(Data section)
+ + + + +

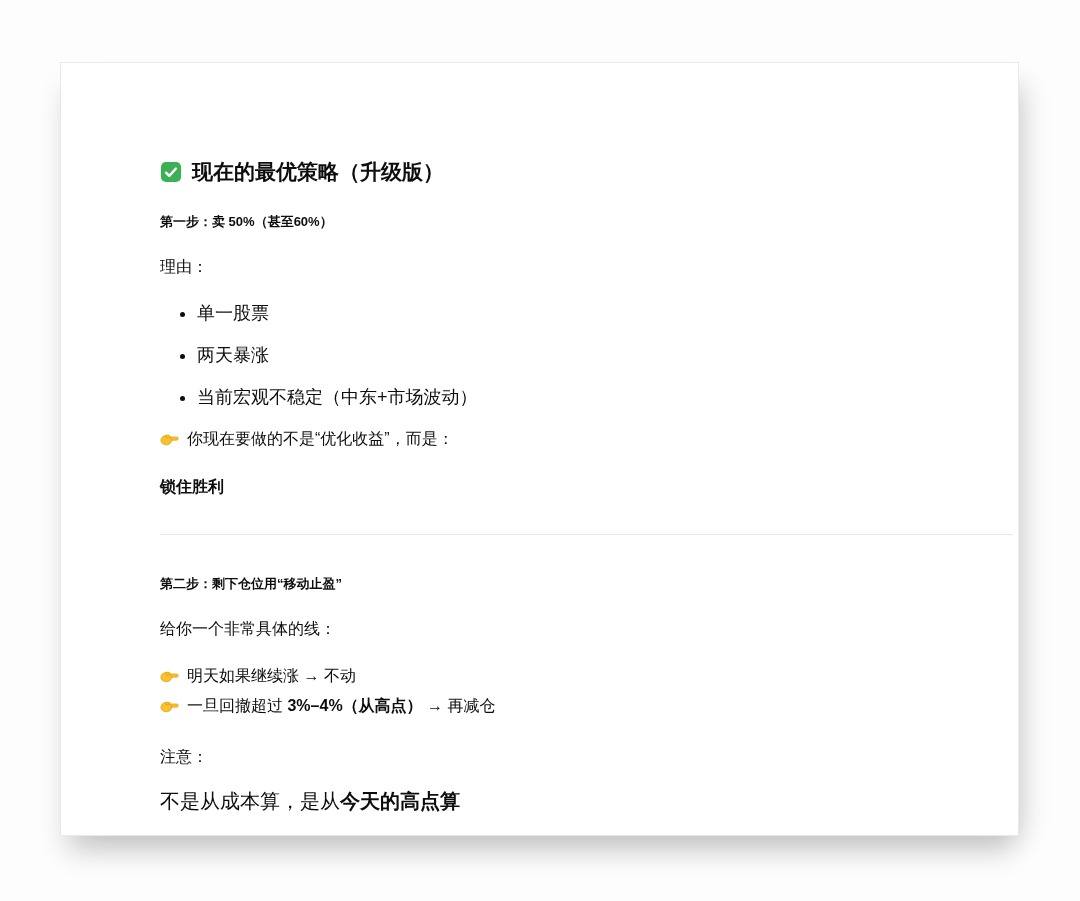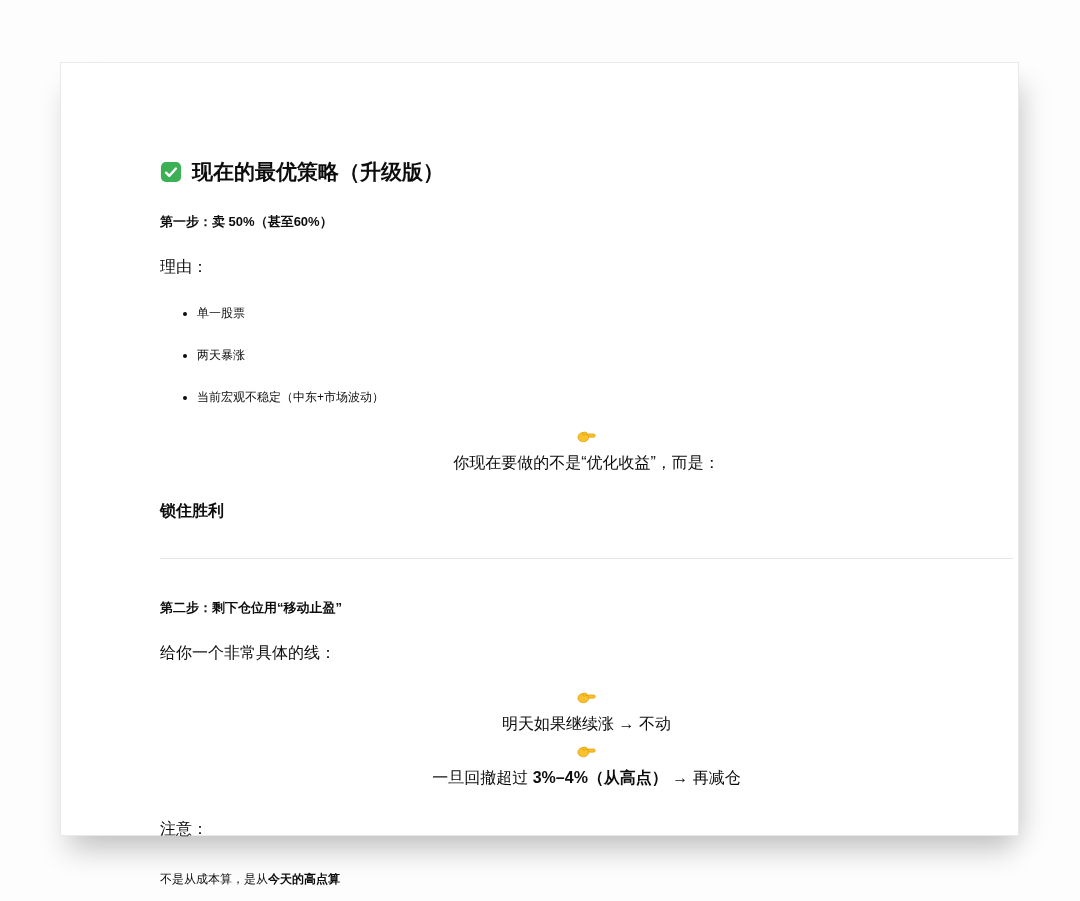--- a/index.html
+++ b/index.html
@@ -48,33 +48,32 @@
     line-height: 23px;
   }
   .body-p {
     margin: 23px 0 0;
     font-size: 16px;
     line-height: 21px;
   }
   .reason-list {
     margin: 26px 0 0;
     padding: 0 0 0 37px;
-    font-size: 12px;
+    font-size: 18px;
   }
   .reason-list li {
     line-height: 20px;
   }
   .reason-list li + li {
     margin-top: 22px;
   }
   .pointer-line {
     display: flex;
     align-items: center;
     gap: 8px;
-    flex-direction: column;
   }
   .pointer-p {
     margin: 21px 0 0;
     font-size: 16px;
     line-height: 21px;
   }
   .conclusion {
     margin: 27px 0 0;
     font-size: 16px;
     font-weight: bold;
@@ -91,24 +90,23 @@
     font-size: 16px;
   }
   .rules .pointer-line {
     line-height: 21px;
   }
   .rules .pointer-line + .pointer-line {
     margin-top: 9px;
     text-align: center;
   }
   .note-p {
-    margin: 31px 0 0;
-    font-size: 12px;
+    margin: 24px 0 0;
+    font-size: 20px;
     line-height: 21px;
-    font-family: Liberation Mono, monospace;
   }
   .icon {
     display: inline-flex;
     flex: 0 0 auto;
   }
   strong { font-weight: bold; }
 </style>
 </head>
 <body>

+ + + + +

Pictures are to be omitted; set down the rest of the entries exactly as given.

(Expected answer)
--- a/index.html
+++ b/index.html
@@ -48,33 +48,32 @@
     line-height: 23px;
   }
   .body-p {
     margin: 23px 0 0;
     font-size: 16px;
     line-height: 21px;
   }
   .reason-list {
     margin: 26px 0 0;
     padding: 0 0 0 37px;
-    font-size: 12px;
+    font-size: 18px;
   }
   .reason-list li {
     line-height: 20px;
   }
   .reason-list li + li {
     margin-top: 22px;
   }
   .pointer-line {
     display: flex;
     align-items: center;
     gap: 8px;
-    flex-direction: column;
   }
   .pointer-p {
     margin: 21px 0 0;
     font-size: 16px;
     line-height: 21px;
   }
   .conclusion {
     margin: 27px 0 0;
     font-size: 16px;
     font-weight: bold;
@@ -91,24 +90,23 @@
     font-size: 16px;
   }
   .rules .pointer-line {
     line-height: 21px;
   }
   .rules .pointer-line + .pointer-line {
     margin-top: 9px;
     text-align: center;
   }
   .note-p {
-    margin: 31px 0 0;
-    font-size: 12px;
+    margin: 24px 0 0;
+    font-size: 20px;
     line-height: 21px;
-    font-family: Liberation Mono, monospace;
   }
   .icon {
     display: inline-flex;
     flex: 0 0 auto;
   }
   strong { font-weight: bold; }
 </style>
 </head>
 <body>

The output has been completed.